At the top of a plan you can switch your view from Board to Charts or Schedule. Charts shows plan overall status in pie charts and bar charts by tasks progress, by plan member and by priority. Charts view also shows a list of tasks on the right side you can scroll through. Schedule view plots your plan on a calendar. Adding tasks to the Plan in a calendar view may be easier to do, so you can create the “bones” of you plan and then go to the Schedule view to drag and drop tasks onto the calendar. This might make it easier to assign deadlines from a template. You can also create your plan in Schedule view if you would rather your plan be focused purely on deadlines instead of the “swimlane” columns. You can simply have 2 buckets – to do and done.
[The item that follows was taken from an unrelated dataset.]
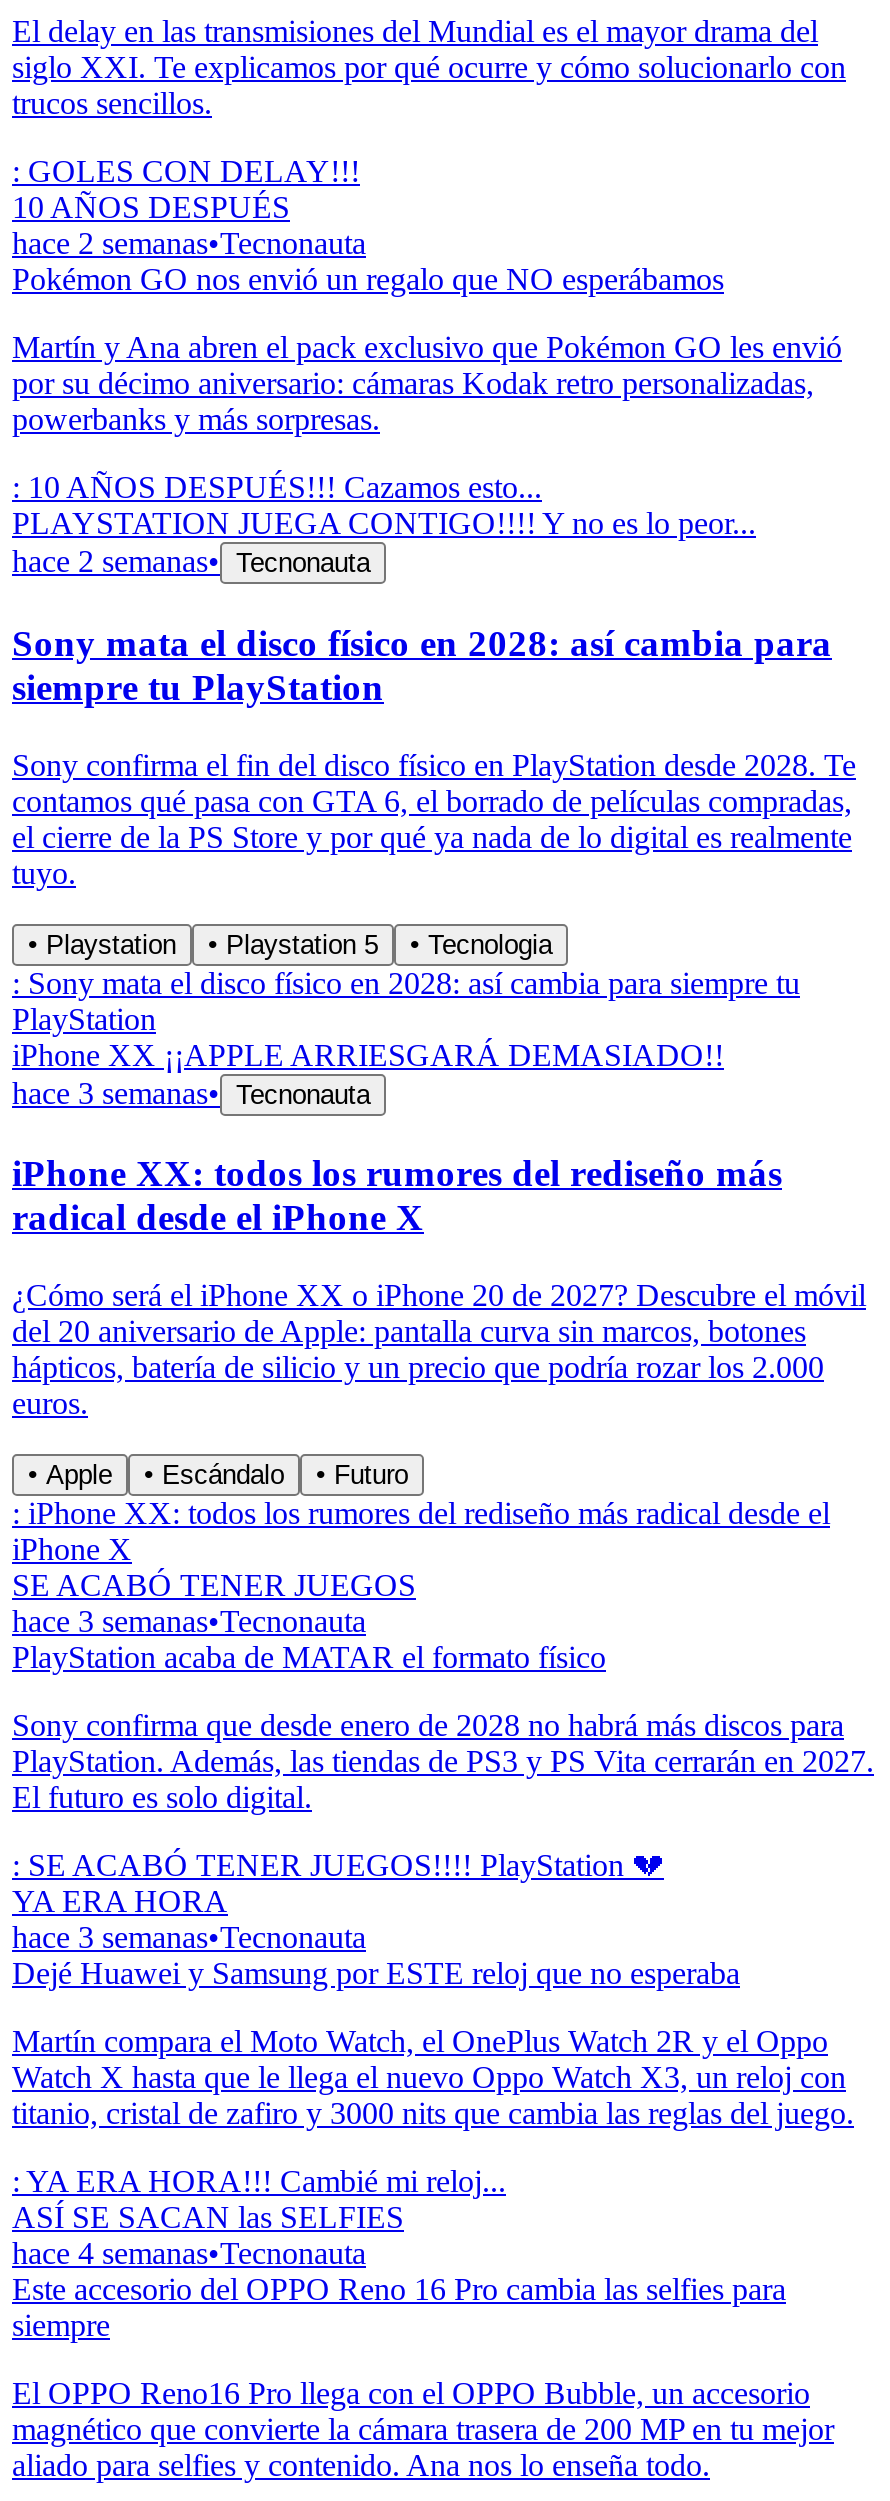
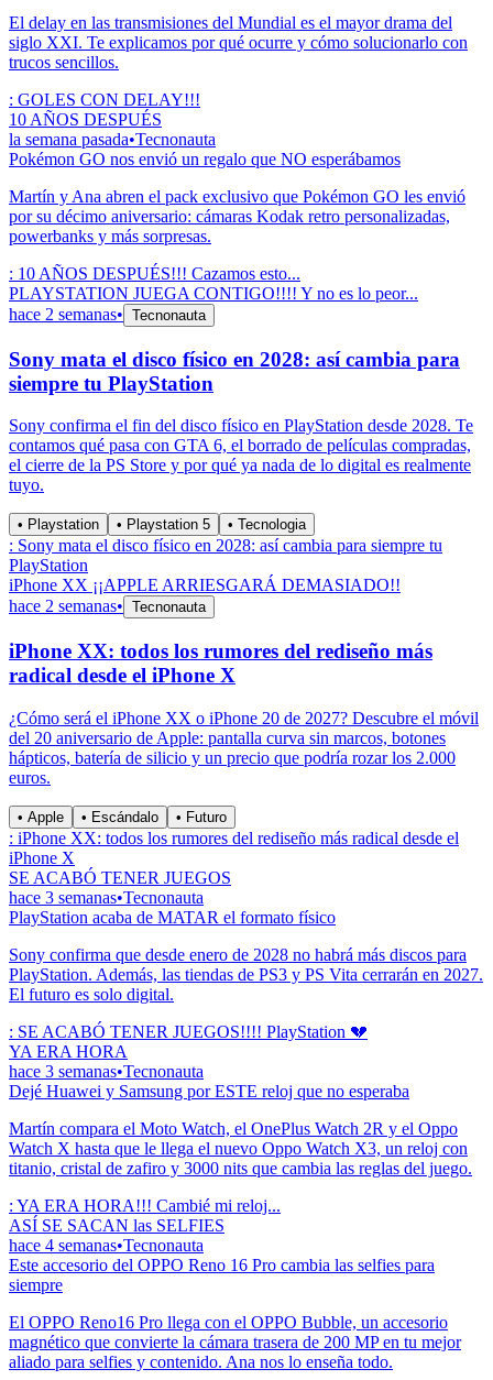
[12,227,366,261] hace 2 semanas•Tecnonauta -> [9,130,216,148] la semana pasada•Tecnonauta
[12,1075,370,1109] hace 3 semanas• Tecnonauta -> [9,597,206,615] hace 2 semanas• Tecnonauta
Microsoft Planner is a great starter project management tool. It has plenty of features if you are interested in seeing if project management works for your firm. The hardest part of leveraging any project management application is not the tool itself but creating your strategy for how you want to structure your projects so that they are repeatable. This may take some trial and error, but ultimately with refinement can help you and your team stay on track with the hundreds or even thousands of tasks required to complete a legal matter.